"I survived and I owe it to try to make a difference": Burnley man sets up mental health group

David 'Chappy' Brown
David 'Chappy' Brown

"I went through a period of feeling low," says David Brown. "I was living on my own and I had socially isolated myself without realising it: I was on nights, so whenever I was awake my social network and friends were asleep, and when I was asleep, they were awake. I got more and more down; I just didn't want to get up in the morning, my appetite went...

"It got to the point where I'd had quite a lot to drink and it clicked - I thought, 'I really don't want to be here'," David continues. "My mind was set: I wasn't going to be here tomorrow. It was that intense."

Three years ago, David - a then-23-year-old from Padiham - tried to take his own life by overdosing on painkillers. He was found and rushed to Burnley General and then Blackburn Royal Hospital where, still in possession of the tablets he had used the first time, he tried to kill himself again. "My mum and dad were around me [in hospital] not knowing how low I had got," he says of that time of his life. "They were in bits."

Taken to an NHS facility in Harrogate to undergo a 10-day recovery period during which he was seen by counsellors and psychiatrists, David was eventually discharged and moved in with his parents again. He stopped working nights and was diagnosed with epilepsy. He changed his diet and lifestyle. And in January this year, he received the news that one of his friends had died by suicide.

. . .

Warm and articulate, David - now 26 - speaks passionately about mental health. Three years on from the tragic culmination of his own issues, David is now firmly committed to helping others, having set up Mending Lives Together in the wake of his mate's death. He also hosts weekly walk-in mental health sessions every Tuesday at 7pm at The Shakespeare Hotel in Padiham.

"Everyone knew there was something wrong, but he'd just say he was fine..." David said of his friend. "I wish I'd said something to him and told him I'd been through it, but it's too late now. I felt guilty. I'd been given a second chance by the NHS and he hadn't."

Offering people an invaluable chance to talk openly in a supportive environment or simply sit and listen to others going through similar things to them, David's sessions (free tea and coffee included) have been a hit so far. Having filmed a few videos of himself talking about mental health for the group's Facebook page, he also got up on the mic at the group's first session and told his story.

"I was inundated by messages of praise on social media and that was hard to take - I'm not brave or courageous, people just need to talk," David said. "I've never once said I'm a councillor or a psychiatrist but I've been through it, so I can relate.

"The more we speak about mental health and make it normal, the more we're removing the stigma," he added. "It's a part of society, but people are reluctant to speak about it and that infuriates me. Mental health issues can come from a culmination of things, the effects from which - the stresses and strains - make dealing with things harder.

"People just live with it, and then it just takes one trigger... I didn't realise I was on the downward spiral until I was taking those tablets, and then it was too late."
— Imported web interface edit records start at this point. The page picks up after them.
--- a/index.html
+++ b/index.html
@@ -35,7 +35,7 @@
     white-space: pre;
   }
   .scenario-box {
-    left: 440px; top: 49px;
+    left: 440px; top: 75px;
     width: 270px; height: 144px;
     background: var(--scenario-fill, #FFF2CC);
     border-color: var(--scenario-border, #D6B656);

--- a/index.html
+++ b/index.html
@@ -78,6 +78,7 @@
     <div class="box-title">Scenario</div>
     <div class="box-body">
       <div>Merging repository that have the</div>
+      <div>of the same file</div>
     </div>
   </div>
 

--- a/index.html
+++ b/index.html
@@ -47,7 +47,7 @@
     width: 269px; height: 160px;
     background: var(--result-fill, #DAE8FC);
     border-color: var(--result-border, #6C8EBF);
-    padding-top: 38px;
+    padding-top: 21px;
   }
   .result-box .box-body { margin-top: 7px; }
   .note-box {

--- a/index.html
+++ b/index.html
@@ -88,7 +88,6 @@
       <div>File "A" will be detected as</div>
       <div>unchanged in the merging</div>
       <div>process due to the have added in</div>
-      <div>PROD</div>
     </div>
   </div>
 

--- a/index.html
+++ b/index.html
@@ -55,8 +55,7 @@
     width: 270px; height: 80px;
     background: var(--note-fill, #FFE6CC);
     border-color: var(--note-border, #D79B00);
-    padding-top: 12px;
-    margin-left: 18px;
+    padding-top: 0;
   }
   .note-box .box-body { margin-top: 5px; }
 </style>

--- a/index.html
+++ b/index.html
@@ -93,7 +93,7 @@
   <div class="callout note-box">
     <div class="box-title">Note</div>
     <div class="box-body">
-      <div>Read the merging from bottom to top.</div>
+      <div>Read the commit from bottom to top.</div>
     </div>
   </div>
Building a friendly, warm, and non-judgemental community in order to encourage people to talk about any issues they are experiencing through Mending Lives Together, David also encourages anyone who wants to contact him directly to do so, day or night, via his personal phone number, his email address, or his Facebook page. All conversations will, naturally, be kept private.
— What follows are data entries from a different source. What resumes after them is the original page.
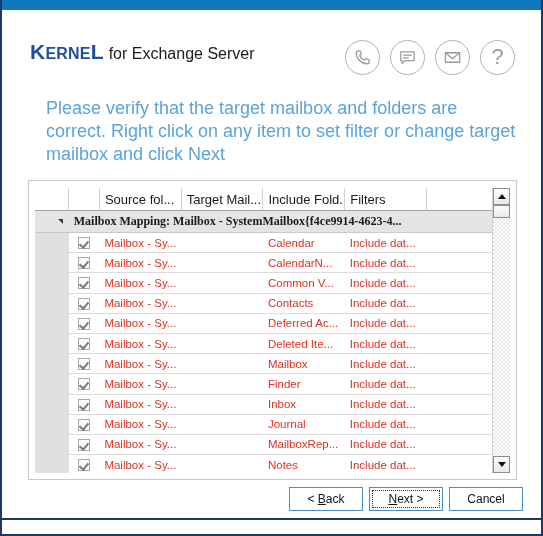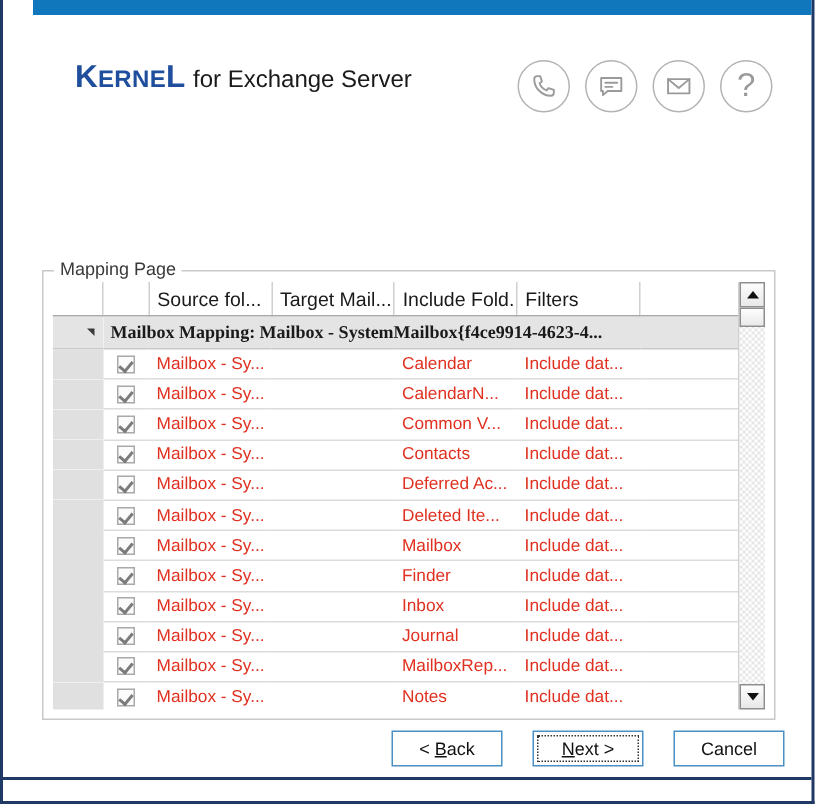--- a/index.html
+++ b/index.html
@@ -24,7 +24,6 @@
     border-left: 2px solid #1f3864;
     border-right: 2px solid #1f3864;
     border-bottom: 2px solid #1f3864;
-    padding-left: 20px;
   }
   #titlebar {
     height: 10px;

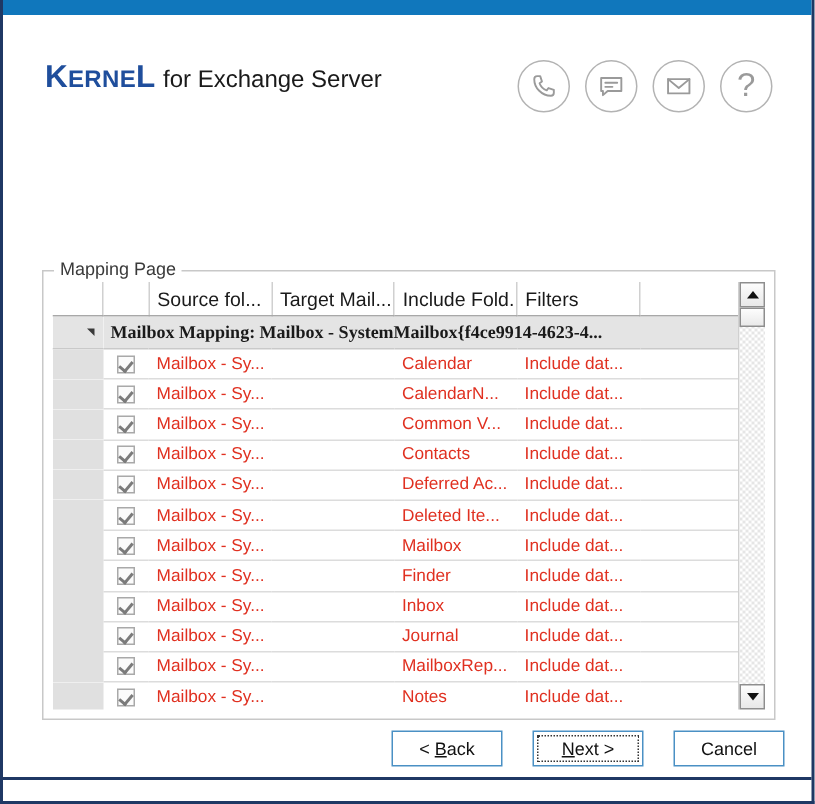--- a/index.html
+++ b/index.html
@@ -375,6 +375,7 @@
     </div>
   </div>
 
+  <div id="instruction">Please verify that the target mailbox and folders are correct. Right click on any item to set filter or change target mailbox and click Next</div>
 
   <div id="groupbox"></div>
   <div id="groupbox-label">Mapping Page</div>

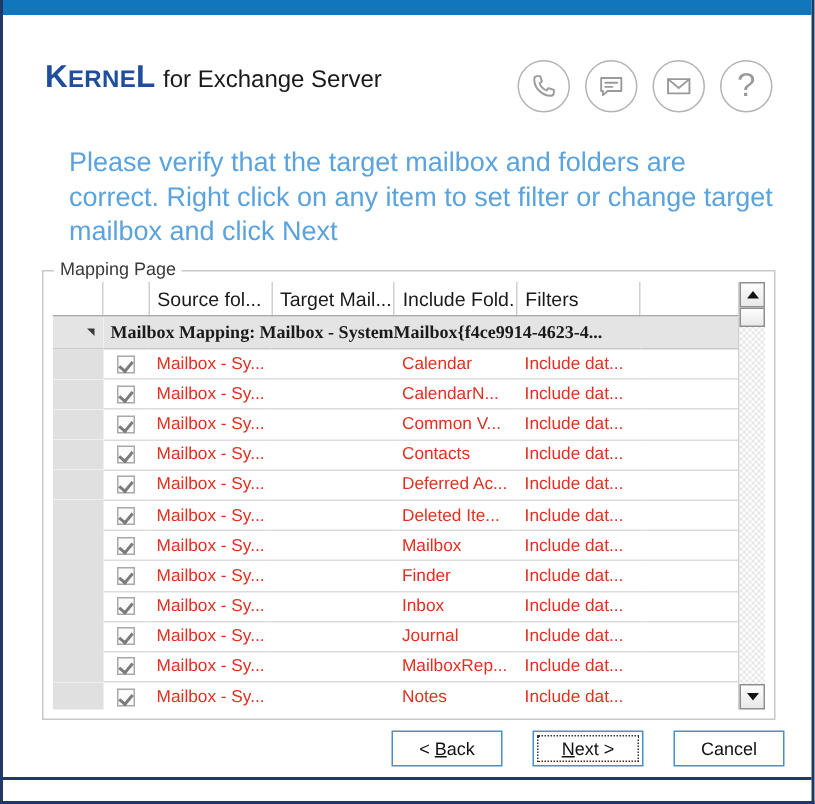--- a/index.html
+++ b/index.html
@@ -378,7 +378,6 @@
   <div id="instruction">Please verify that the target mailbox and folders are correct. Right click on any item to set filter or change target mailbox and click Next</div>
 
   <div id="groupbox"></div>
-  <div id="groupbox-label">Mapping Page</div>
 
   <div id="grid-wrap">
 

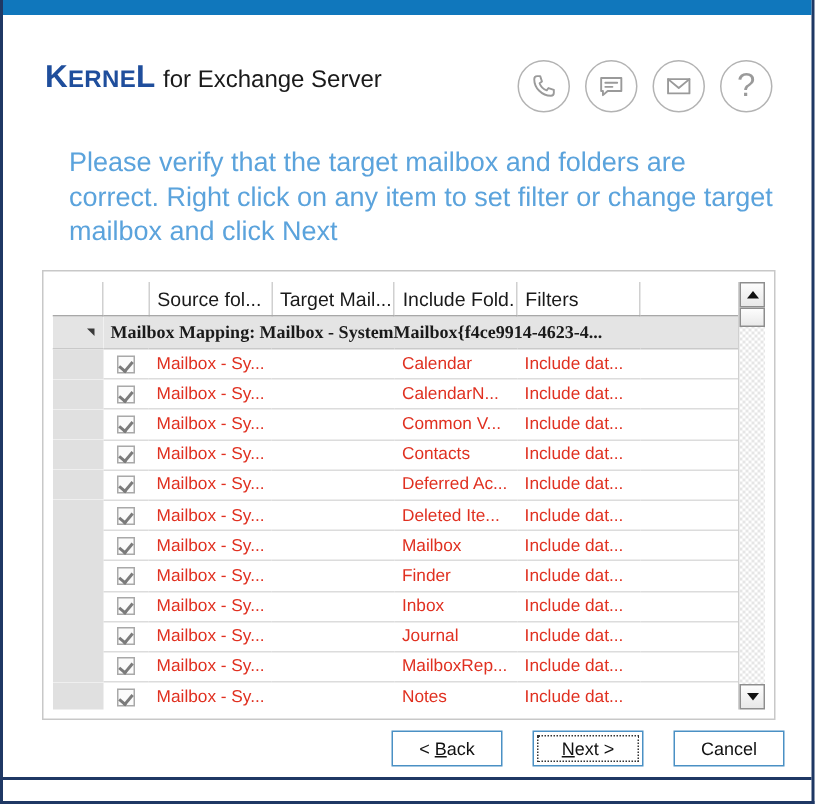--- a/index.html
+++ b/index.html
@@ -303,7 +303,7 @@
     right: 18px;
     bottom: 23px;
     display: flex;
-    gap: 20px;
+    gap: 6px;
   }
   .btn {
     width: 74px;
Still learning to cope in his own way, David still lives with anxiety but now works for the NHS. "I felt I needed to give something back and working in the health service has shown me the sheer magnitude of the issues we're fighting," he explained. "We're losing far too many people to mental health issues; people are crying out and are slipping through the net because there's not enough funding for our NHS. It all goes back to the government.
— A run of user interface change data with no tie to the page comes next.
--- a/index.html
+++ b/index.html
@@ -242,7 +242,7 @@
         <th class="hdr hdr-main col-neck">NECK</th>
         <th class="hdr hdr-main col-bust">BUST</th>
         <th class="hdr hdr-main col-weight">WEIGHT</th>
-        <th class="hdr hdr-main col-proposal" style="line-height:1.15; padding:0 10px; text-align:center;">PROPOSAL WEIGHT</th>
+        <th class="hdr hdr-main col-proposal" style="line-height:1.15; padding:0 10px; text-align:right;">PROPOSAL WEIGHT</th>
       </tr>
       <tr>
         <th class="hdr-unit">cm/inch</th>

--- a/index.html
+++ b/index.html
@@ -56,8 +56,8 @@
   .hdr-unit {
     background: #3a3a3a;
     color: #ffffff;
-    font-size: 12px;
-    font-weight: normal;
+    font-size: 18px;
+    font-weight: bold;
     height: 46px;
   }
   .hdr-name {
"But I won't stop doing what I do," he added. "I survived with the help of the NHS and I owe it to try to make a difference."

Contact the Samaritans for free from any telephone on 116 123. You can call even if you don’t have credit on your mobile, and the number won’t show up on phone bills. Or you can email jo@samaritans.org or go to www.samaritans.org to find details of your nearest branch, where you can talk to one of our trained volunteers face to face.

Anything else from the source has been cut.